Un roi sans divertissement est un homme plein de misères
by linca (antonin POINT lucas AROBASE gmail.com) on Thu Feb 22nd, 2007 at 09:02:13 AM EST
This is great! Thank you for taking the time to do this translation!

"Once in awhile we get shown the light, in the strangest of places, if we look at it right" - Hunter/Garcia
by whataboutbob on Thu Feb 22nd, 2007 at 09:37:25 AM EST
I Often ponder this...the power imbalance of class, and how to empower people through the government...without having them become fully dependent on the government, and thus losing motivation. I haven't come up with any easy answers yet, myself...

"Once in awhile we get shown the light, in the strangest of places, if we look at it right" - Hunter/Garcia
by whataboutbob on Thu Feb 22nd, 2007 at 09:46:50 AM EST
[ Parent ]
The empowerment might be done by the government, but not through the government. What is direly needed is workplace democracy and ownership ; the general "sovietic" ideal of local democracy in the workplace.

It seems this ideal of workplace democracy is completely abandoned by the left. But what democracy do we have when the place where we spend most of our waking, productive place is clearly dictatorial?

That is why labor's right is one of the most important.

Un roi sans divertissement est un homme plein de misères

by linca (antonin POINT lucas AROBASE gmail.com) on Thu Feb 22nd, 2007 at 12:20:34 PM EST
[ Parent ]
Good work, linca, thanks. I think the translation's very good, hardly a detail here or there to change ;) (Though sometimes "labour" or "labor" would be better instead of "work", for example in Work is doubly slave, to ends it didn't want, by means it didn't choose).

When Jaurès speaks of "collectivism" as distinct from "communism", what do you think he meant?

by afew (afew(a in a circle)eurotrib_dot_com) on Thu Feb 22nd, 2007 at 02:13:58 PM EST
I'd bet it's the difference between workers owning their factory and the state owning everything. I'm not that well versed in socialist theory...

Here is a French wikipedia article on the differences.

Then there are the english pages on the subject... Apparently, collectivism is also for merit based wages, as opposed to communism which is the classic 'from each according to his ability to each according to his needs'.

Paging Migeru whom i'd bet knows the subject well.

Un roi sans divertissement est un homme plein de misères

by linca (antonin POINT lucas AROBASE gmail.com) on Thu Feb 22nd, 2007 at 02:49:44 PM EST
[ Parent ]
Some things are a bit outdated, Jaurès feels like he insists too much on the nation.
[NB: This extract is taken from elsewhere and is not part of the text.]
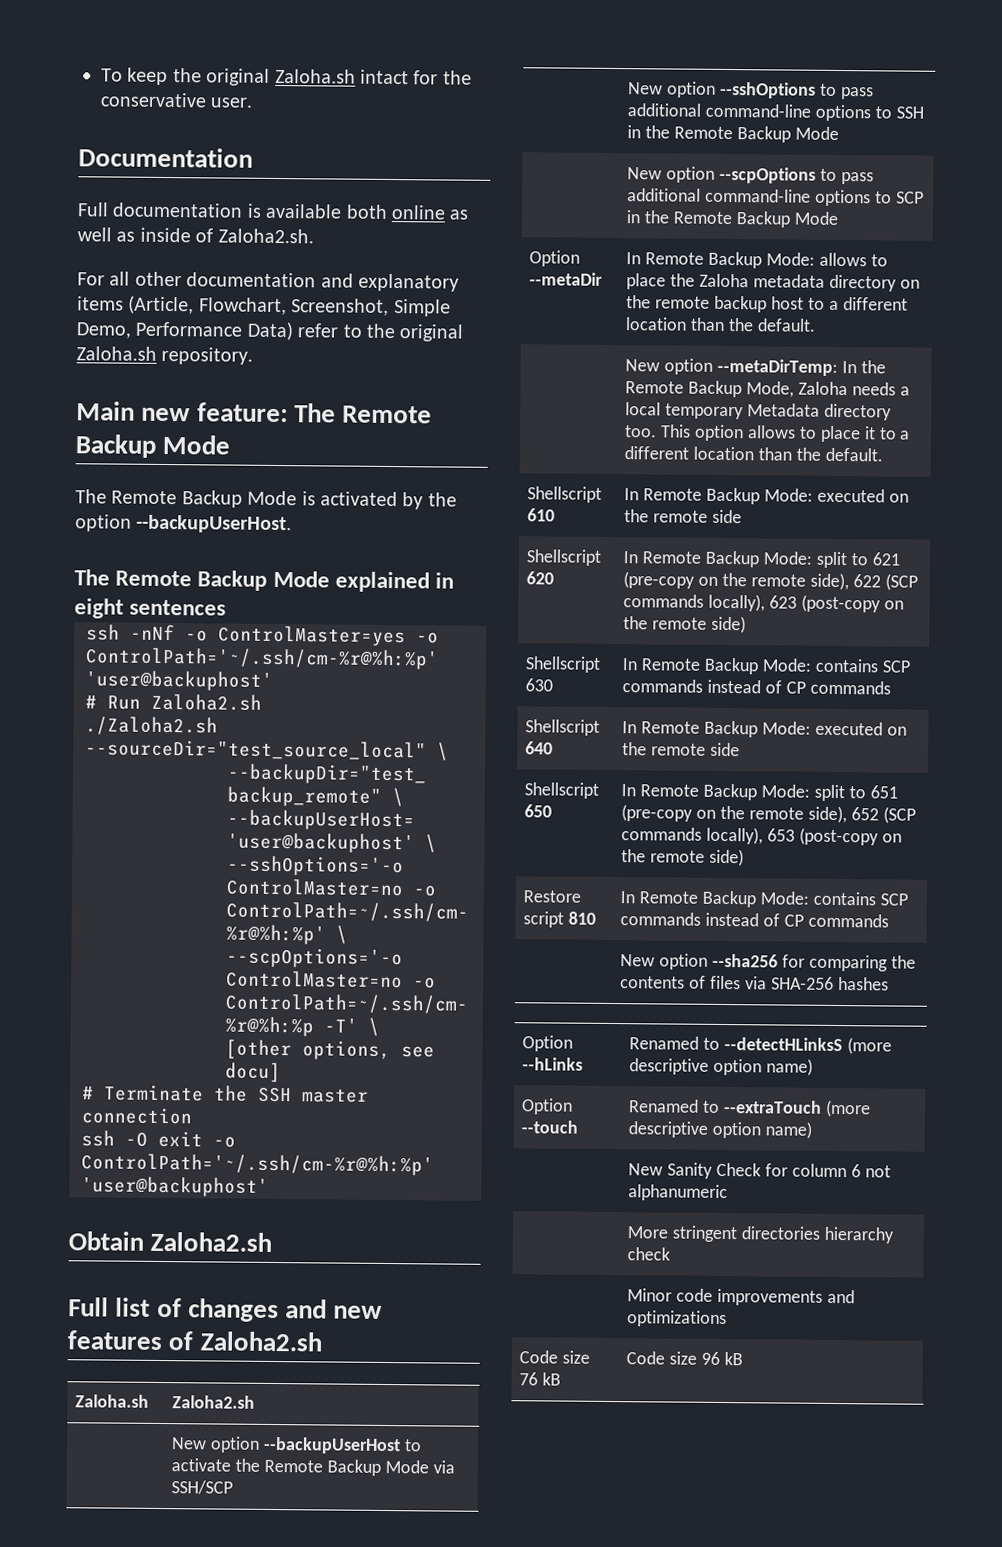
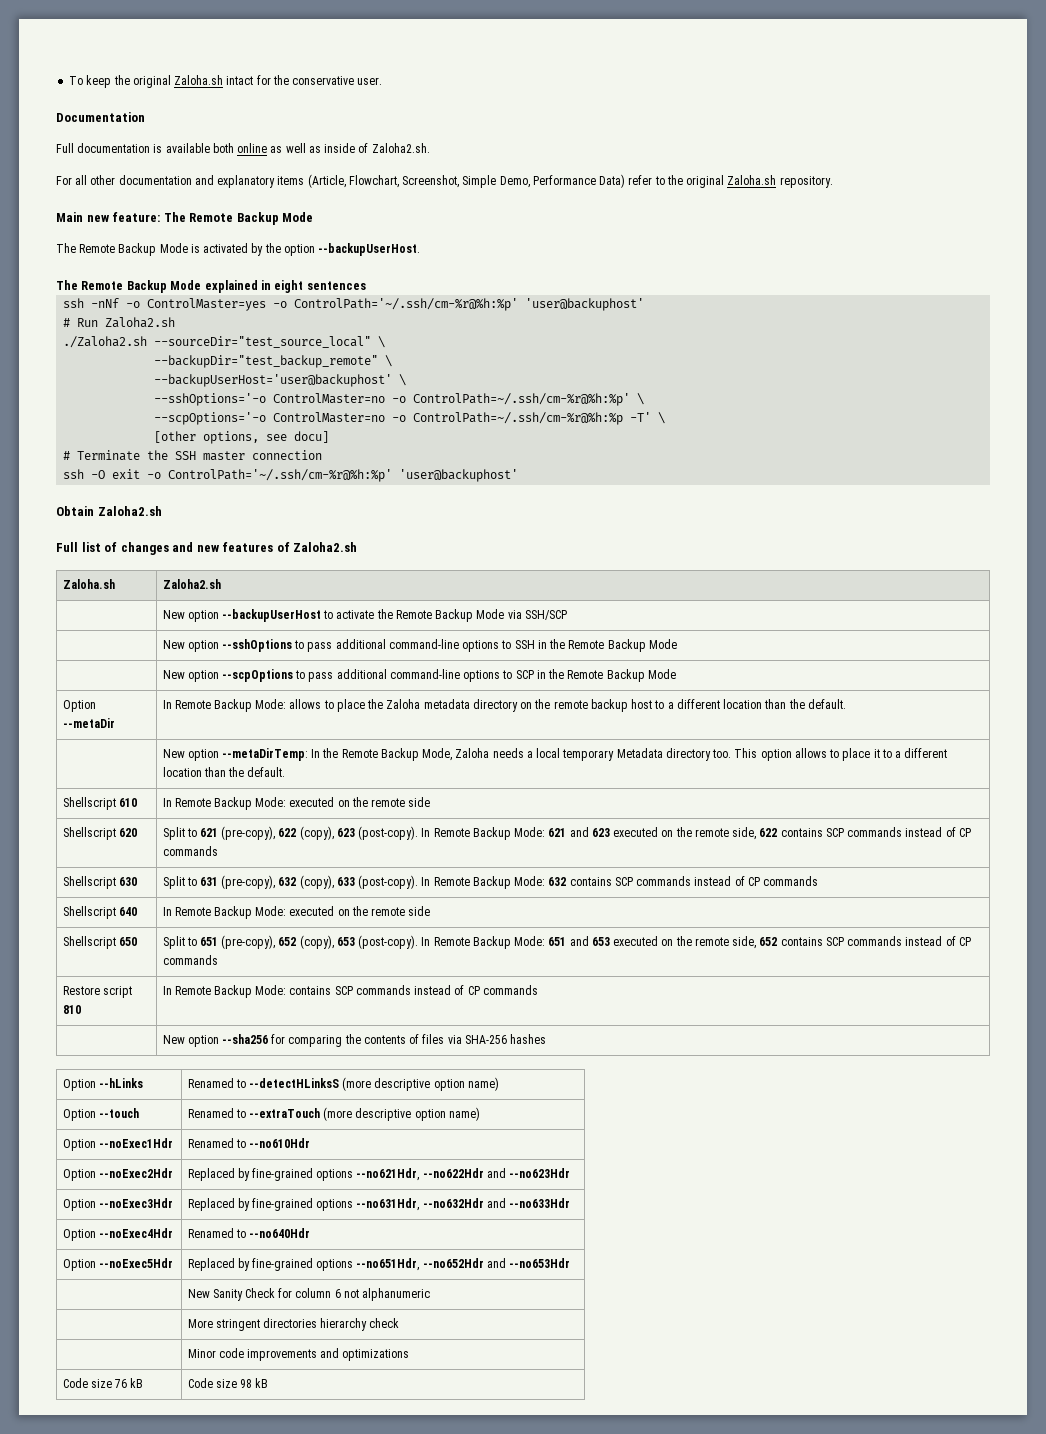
[623,550,900,569] [623,571,918,591] [623,593,904,613] [623,615,747,634] [525,656,602,673] [525,678,554,692] [622,657,813,675] In Remote Backup Mode: split to 621 (pre-copy on the remote side), 622 (SCP commands locally), 623 (post-copy on the remote side) // Shellscript 630 | In Remote Backup Mode: -> [162,826,971,840] [162,846,218,856] [62,876,137,889] [162,875,567,889] Split to 621 (pre-copy), 622 (copy), 623 (post-copy). In Remote Backup Mode: 621 and 623 executed on the remote side, 622 contains SCP commands instead of CP commands // Shellscript 630 | Split to 631 (pre-copy), 632 (copy), 633 (post-copy). In Remote Backup Mode: 632
[621,783,898,802] [621,804,916,824] [621,826,902,846] [621,848,745,867] In Remote Backup Mode: split to 651 (pre-copy on the remote side), 652 (SCP commands locally), 653 (post-copy on the remote side) -> [162,935,971,949] [162,955,218,965] Split to 651 (pre-copy), 652 (copy), 653 (post-copy). In Remote Backup Mode: 651 and 653 executed on the remote side, 652 contains SCP commands instead of CP commands
(813, 1130) none -> [62,1138,173,1151] [187,1138,310,1148] [62,1168,173,1181] [187,1168,571,1181] [62,1198,173,1211] [187,1198,571,1211] [62,1228,173,1241] [187,1228,310,1238] [62,1258,173,1271] [187,1258,571,1271] // Option --noExec1Hdr | Renamed to --no610Hdr // Option --noExec2Hdr | Replaced by fine-grained options --no621Hdr, --no622Hdr and --no623Hdr // Option --noExec3Hdr | Replaced by fine-grained options --no631Hdr, --no632Hdr and --no633Hdr // Option --noExec4Hdr | Renamed to --no640Hdr // Option --noExec5Hdr | Replaced by fine-grained options --no651Hdr, --no652Hdr and --no653Hdr
[701,1351,721,1365] 96 -> [239,1379,252,1388] 98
His whole concept of society and the economy is somewhat outdated.  Jaures sees a society of rentiers and owner-capitalists vs. everyone else.  However, even when he when he was writing the modern professional and managerial classes were beginning to emerge, and today are at least as important as the other two wealthy groups.

But it feels like the left has given up on changing society. Is this idea done for?

I certainly hope so, at least in the terms we're talking about here. Every attempt to completely eliminate the private economy has ended badly. On the other hand the social market model of postwar Western Europe created a very good society - not perfect, but quite good in spreading prosperity to most of the population.  Why would anybody in their right mind support something which has always failed when there's a good alternative that has worked. You might say that socialism has never been done the right way, perhaps. But how does that differ from the radical neo-liberals who argue that the full blown, completely unfettered market economy would bring prosperity and happiness to all, if only it were done the right way?

Incidentally, I'm not sure why you view Jaures' concept emphasis on the nation here as completely outdated. He is simply saying that given that the fundamental unit of political organization is the nation state, one has to work within that structure. Present day Europe is different due to the EU, and international organizations like the WTO and the IMF play an important role in imposing and regulating socio-economic systems, but even now the individual nation-states remain very important, particularly outside the EU. Jaures' emphasis on the nation is thus only partially anachronistic, just as in the case of his view of the upper class as made up of owner-capitalists and rentiers.

by MarekNYC on Thu Feb 22nd, 2007 at 02:52:22 PM EST
the modern professional and managerial classes were beginning to emerge, and today are at least as important as the other two wealthy groups.

It doesn't mean the analysis has to chang much. The wealthy professional class (law and medecine, essentially) gets its wealth through monopoly conditions by limiting the number of members, and being necessary means of living.

As for the management, its lower rungs are now becoming part of the working class, if not of its poorest parts (at least in France), whereas higher management has been coopted by the owning class.

On the other hand the social market model of postwar Western Europe created a very good society - not perfect, but quite good in spreading prosperity to most of the population.  Why would anybody in their right mind support something which has always failed when there's a good alternative that has worked.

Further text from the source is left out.